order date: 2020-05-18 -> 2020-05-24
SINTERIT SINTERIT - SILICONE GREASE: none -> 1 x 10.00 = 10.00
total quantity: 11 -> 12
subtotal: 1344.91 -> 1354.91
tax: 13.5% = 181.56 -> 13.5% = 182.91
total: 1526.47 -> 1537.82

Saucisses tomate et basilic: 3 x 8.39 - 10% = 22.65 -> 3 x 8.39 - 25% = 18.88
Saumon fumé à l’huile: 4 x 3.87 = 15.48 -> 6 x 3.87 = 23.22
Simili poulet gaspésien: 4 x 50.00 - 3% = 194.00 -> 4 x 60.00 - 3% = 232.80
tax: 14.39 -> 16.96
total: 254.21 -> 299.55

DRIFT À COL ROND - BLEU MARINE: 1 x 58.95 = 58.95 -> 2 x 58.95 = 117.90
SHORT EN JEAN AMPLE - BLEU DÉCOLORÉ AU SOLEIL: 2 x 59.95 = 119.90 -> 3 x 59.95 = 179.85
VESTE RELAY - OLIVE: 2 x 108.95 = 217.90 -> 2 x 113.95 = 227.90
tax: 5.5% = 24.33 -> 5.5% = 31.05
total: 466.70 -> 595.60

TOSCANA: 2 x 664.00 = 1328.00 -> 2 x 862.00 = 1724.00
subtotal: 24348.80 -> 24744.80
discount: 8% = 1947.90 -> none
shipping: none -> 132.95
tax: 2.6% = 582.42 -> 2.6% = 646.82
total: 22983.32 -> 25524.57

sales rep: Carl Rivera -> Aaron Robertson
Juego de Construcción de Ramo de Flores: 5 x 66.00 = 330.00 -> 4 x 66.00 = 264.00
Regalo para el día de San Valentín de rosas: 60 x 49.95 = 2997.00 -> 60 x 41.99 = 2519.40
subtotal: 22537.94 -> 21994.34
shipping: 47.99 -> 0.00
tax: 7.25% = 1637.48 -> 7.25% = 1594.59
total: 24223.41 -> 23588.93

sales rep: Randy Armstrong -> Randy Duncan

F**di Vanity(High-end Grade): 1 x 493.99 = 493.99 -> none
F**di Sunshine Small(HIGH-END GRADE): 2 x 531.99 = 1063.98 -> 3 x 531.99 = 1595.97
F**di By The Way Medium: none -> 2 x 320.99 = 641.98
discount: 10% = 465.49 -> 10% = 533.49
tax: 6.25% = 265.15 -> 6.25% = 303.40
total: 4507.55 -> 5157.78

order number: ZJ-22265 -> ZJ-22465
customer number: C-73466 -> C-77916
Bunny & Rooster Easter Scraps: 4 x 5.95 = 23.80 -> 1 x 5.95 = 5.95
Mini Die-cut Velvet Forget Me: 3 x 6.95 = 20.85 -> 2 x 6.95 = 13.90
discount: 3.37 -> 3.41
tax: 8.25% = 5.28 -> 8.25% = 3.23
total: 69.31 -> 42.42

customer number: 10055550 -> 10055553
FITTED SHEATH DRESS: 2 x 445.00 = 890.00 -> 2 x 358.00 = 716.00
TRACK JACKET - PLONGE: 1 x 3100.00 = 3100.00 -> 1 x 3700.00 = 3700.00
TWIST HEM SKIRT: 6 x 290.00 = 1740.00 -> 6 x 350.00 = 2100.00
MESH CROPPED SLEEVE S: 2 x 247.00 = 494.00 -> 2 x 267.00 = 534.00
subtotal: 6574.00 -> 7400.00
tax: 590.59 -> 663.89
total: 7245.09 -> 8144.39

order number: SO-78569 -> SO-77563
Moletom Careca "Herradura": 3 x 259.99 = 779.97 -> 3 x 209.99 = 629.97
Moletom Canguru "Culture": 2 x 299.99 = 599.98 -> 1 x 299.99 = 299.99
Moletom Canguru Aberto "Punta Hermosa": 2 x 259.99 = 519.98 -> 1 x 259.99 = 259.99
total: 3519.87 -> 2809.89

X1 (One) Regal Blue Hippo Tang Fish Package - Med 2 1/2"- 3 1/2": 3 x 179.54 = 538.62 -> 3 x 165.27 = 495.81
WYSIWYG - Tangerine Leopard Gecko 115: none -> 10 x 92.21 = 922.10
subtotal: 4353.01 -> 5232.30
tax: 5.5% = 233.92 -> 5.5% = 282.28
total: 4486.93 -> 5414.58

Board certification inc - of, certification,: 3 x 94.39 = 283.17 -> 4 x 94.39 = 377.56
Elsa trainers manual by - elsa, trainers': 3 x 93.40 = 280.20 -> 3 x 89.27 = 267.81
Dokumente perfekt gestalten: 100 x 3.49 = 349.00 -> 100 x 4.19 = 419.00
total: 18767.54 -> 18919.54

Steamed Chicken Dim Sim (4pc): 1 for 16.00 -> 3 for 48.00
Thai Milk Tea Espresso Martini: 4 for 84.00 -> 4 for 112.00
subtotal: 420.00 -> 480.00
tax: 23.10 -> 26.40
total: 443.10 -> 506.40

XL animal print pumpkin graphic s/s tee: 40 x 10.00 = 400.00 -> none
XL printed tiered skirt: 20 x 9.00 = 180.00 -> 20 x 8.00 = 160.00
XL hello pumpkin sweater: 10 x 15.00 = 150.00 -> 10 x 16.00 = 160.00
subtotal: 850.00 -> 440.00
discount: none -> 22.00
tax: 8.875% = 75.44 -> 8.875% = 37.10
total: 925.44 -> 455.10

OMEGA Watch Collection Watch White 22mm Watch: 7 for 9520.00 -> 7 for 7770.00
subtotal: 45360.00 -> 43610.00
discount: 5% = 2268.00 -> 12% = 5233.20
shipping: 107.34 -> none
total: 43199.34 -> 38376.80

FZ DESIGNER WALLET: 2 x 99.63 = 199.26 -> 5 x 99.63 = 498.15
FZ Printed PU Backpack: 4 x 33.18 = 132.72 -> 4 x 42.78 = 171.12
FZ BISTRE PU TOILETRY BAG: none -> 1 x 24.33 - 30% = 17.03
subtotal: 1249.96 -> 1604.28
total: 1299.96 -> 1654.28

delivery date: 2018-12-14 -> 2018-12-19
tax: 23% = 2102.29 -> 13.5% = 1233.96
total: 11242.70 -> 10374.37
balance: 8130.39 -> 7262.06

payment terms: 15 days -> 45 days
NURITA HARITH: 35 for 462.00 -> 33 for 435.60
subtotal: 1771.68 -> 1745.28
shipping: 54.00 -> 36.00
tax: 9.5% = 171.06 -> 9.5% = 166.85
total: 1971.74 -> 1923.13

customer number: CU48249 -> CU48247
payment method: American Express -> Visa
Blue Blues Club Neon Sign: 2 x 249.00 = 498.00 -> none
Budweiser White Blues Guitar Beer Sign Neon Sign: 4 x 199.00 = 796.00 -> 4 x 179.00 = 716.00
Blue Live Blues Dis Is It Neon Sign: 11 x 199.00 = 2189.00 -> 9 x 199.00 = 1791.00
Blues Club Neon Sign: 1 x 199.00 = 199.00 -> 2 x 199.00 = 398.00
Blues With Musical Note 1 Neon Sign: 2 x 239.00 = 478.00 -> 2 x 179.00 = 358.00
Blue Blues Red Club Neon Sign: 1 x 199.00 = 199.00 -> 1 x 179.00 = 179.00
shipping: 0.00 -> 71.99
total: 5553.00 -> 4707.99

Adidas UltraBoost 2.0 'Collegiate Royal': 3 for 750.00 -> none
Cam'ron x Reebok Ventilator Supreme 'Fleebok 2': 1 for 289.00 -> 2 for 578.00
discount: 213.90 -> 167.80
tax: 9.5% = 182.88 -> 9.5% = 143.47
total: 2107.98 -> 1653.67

• **How to complete this task**: The records above must be printed again in full, exactly as written.

• **Written solution**:
order date: 2020-05-18 -> 2020-05-24
SINTERIT SINTERIT - SILICONE GREASE: none -> 1 x 10.00 = 10.00
total quantity: 11 -> 12
subtotal: 1344.91 -> 1354.91
tax: 13.5% = 181.56 -> 13.5% = 182.91
total: 1526.47 -> 1537.82

Saucisses tomate et basilic: 3 x 8.39 - 10% = 22.65 -> 3 x 8.39 - 25% = 18.88
Saumon fumé à l’huile: 4 x 3.87 = 15.48 -> 6 x 3.87 = 23.22
Simili poulet gaspésien: 4 x 50.00 - 3% = 194.00 -> 4 x 60.00 - 3% = 232.80
tax: 14.39 -> 16.96
total: 254.21 -> 299.55

DRIFT À COL ROND - BLEU MARINE: 1 x 58.95 = 58.95 -> 2 x 58.95 = 117.90
SHORT EN JEAN AMPLE - BLEU DÉCOLORÉ AU SOLEIL: 2 x 59.95 = 119.90 -> 3 x 59.95 = 179.85
VESTE RELAY - OLIVE: 2 x 108.95 = 217.90 -> 2 x 113.95 = 227.90
tax: 5.5% = 24.33 -> 5.5% = 31.05
total: 466.70 -> 595.60

TOSCANA: 2 x 664.00 = 1328.00 -> 2 x 862.00 = 1724.00
subtotal: 24348.80 -> 24744.80
discount: 8% = 1947.90 -> none
shipping: none -> 132.95
tax: 2.6% = 582.42 -> 2.6% = 646.82
total: 22983.32 -> 25524.57

sales rep: Carl Rivera -> Aaron Robertson
Juego de Construcción de Ramo de Flores: 5 x 66.00 = 330.00 -> 4 x 66.00 = 264.00
Regalo para el día de San Valentín de rosas: 60 x 49.95 = 2997.00 -> 60 x 41.99 = 2519.40
subtotal: 22537.94 -> 21994.34
shipping: 47.99 -> 0.00
tax: 7.25% = 1637.48 -> 7.25% = 1594.59
total: 24223.41 -> 23588.93

sales rep: Randy Armstrong -> Randy Duncan

F**di Vanity(High-end Grade): 1 x 493.99 = 493.99 -> none
F**di Sunshine Small(HIGH-END GRADE): 2 x 531.99 = 1063.98 -> 3 x 531.99 = 1595.97
F**di By The Way Medium: none -> 2 x 320.99 = 641.98
discount: 10% = 465.49 -> 10% = 533.49
tax: 6.25% = 265.15 -> 6.25% = 303.40
total: 4507.55 -> 5157.78

order number: ZJ-22265 -> ZJ-22465
customer number: C-73466 -> C-77916
Bunny & Rooster Easter Scraps: 4 x 5.95 = 23.80 -> 1 x 5.95 = 5.95
Mini Die-cut Velvet Forget Me: 3 x 6.95 = 20.85 -> 2 x 6.95 = 13.90
discount: 3.37 -> 3.41
tax: 8.25% = 5.28 -> 8.25% = 3.23
total: 69.31 -> 42.42

customer number: 10055550 -> 10055553
FITTED SHEATH DRESS: 2 x 445.00 = 890.00 -> 2 x 358.00 = 716.00
TRACK JACKET - PLONGE: 1 x 3100.00 = 3100.00 -> 1 x 3700.00 = 3700.00
TWIST HEM SKIRT: 6 x 290.00 = 1740.00 -> 6 x 350.00 = 2100.00
MESH CROPPED SLEEVE S: 2 x 247.00 = 494.00 -> 2 x 267.00 = 534.00
subtotal: 6574.00 -> 7400.00
tax: 590.59 -> 663.89
total: 7245.09 -> 8144.39

order number: SO-78569 -> SO-77563
Moletom Careca "Herradura": 3 x 259.99 = 779.97 -> 3 x 209.99 = 629.97
Moletom Canguru "Culture": 2 x 299.99 = 599.98 -> 1 x 299.99 = 299.99
Moletom Canguru Aberto "Punta Hermosa": 2 x 259.99 = 519.98 -> 1 x 259.99 = 259.99
total: 3519.87 -> 2809.89

X1 (One) Regal Blue Hippo Tang Fish Package - Med 2 1/2"- 3 1/2": 3 x 179.54 = 538.62 -> 3 x 165.27 = 495.81
WYSIWYG - Tangerine Leopard Gecko 115: none -> 10 x 92.21 = 922.10
subtotal: 4353.01 -> 5232.30
tax: 5.5% = 233.92 -> 5.5% = 282.28
total: 4486.93 -> 5414.58

Board certification inc - of, certification,: 3 x 94.39 = 283.17 -> 4 x 94.39 = 377.56
Elsa trainers manual by - elsa, trainers': 3 x 93.40 = 280.20 -> 3 x 89.27 = 267.81
Dokumente perfekt gestalten: 100 x 3.49 = 349.00 -> 100 x 4.19 = 419.00
total: 18767.54 -> 18919.54

Steamed Chicken Dim Sim (4pc): 1 for 16.00 -> 3 for 48.00
Thai Milk Tea Espresso Martini: 4 for 84.00 -> 4 for 112.00
subtotal: 420.00 -> 480.00
tax: 23.10 -> 26.40
total: 443.10 -> 506.40

XL animal print pumpkin graphic s/s tee: 40 x 10.00 = 400.00 -> none
XL printed tiered skirt: 20 x 9.00 = 180.00 -> 20 x 8.00 = 160.00
XL hello pumpkin sweater: 10 x 15.00 = 150.00 -> 10 x 16.00 = 160.00
subtotal: 850.00 -> 440.00
discount: none -> 22.00
tax: 8.875% = 75.44 -> 8.875% = 37.10
total: 925.44 -> 455.10

OMEGA Watch Collection Watch White 22mm Watch: 7 for 9520.00 -> 7 for 7770.00
subtotal: 45360.00 -> 43610.00
discount: 5% = 2268.00 -> 12% = 5233.20
shipping: 107.34 -> none
total: 43199.34 -> 38376.80

FZ DESIGNER WALLET: 2 x 99.63 = 199.26 -> 5 x 99.63 = 498.15
FZ Printed PU Backpack: 4 x 33.18 = 132.72 -> 4 x 42.78 = 171.12
FZ BISTRE PU TOILETRY BAG: none -> 1 x 24.33 - 30% = 17.03
subtotal: 1249.96 -> 1604.28
total: 1299.96 -> 1654.28

delivery date: 2018-12-14 -> 2018-12-19
tax: 23% = 2102.29 -> 13.5% = 1233.96
total: 11242.70 -> 10374.37
balance: 8130.39 -> 7262.06

payment terms: 15 days -> 45 days
NURITA HARITH: 35 for 462.00 -> 33 for 435.60
subtotal: 1771.68 -> 1745.28
shipping: 54.00 -> 36.00
tax: 9.5% = 171.06 -> 9.5% = 166.85
total: 1971.74 -> 1923.13

customer number: CU48249 -> CU48247
payment method: American Express -> Visa
Blue Blues Club Neon Sign: 2 x 249.00 = 498.00 -> none
Budweiser White Blues Guitar Beer Sign Neon Sign: 4 x 199.00 = 796.00 -> 4 x 179.00 = 716.00
Blue Live Blues Dis Is It Neon Sign: 11 x 199.00 = 2189.00 -> 9 x 199.00 = 1791.00
Blues Club Neon Sign: 1 x 199.00 = 199.00 -> 2 x 199.00 = 398.00
Blues With Musical Note 1 Neon Sign: 2 x 239.00 = 478.00 -> 2 x 179.00 = 358.00
Blue Blues Red Club Neon Sign: 1 x 199.00 = 199.00 -> 1 x 179.00 = 179.00
shipping: 0.00 -> 71.99
total: 5553.00 -> 4707.99

Adidas UltraBoost 2.0 'Collegiate Royal': 3 for 750.00 -> none
Cam'ron x Reebok Ventilator Supreme 'Fleebok 2': 1 for 289.00 -> 2 for 578.00
discount: 213.90 -> 167.80
tax: 9.5% = 182.88 -> 9.5% = 143.47
total: 2107.98 -> 1653.67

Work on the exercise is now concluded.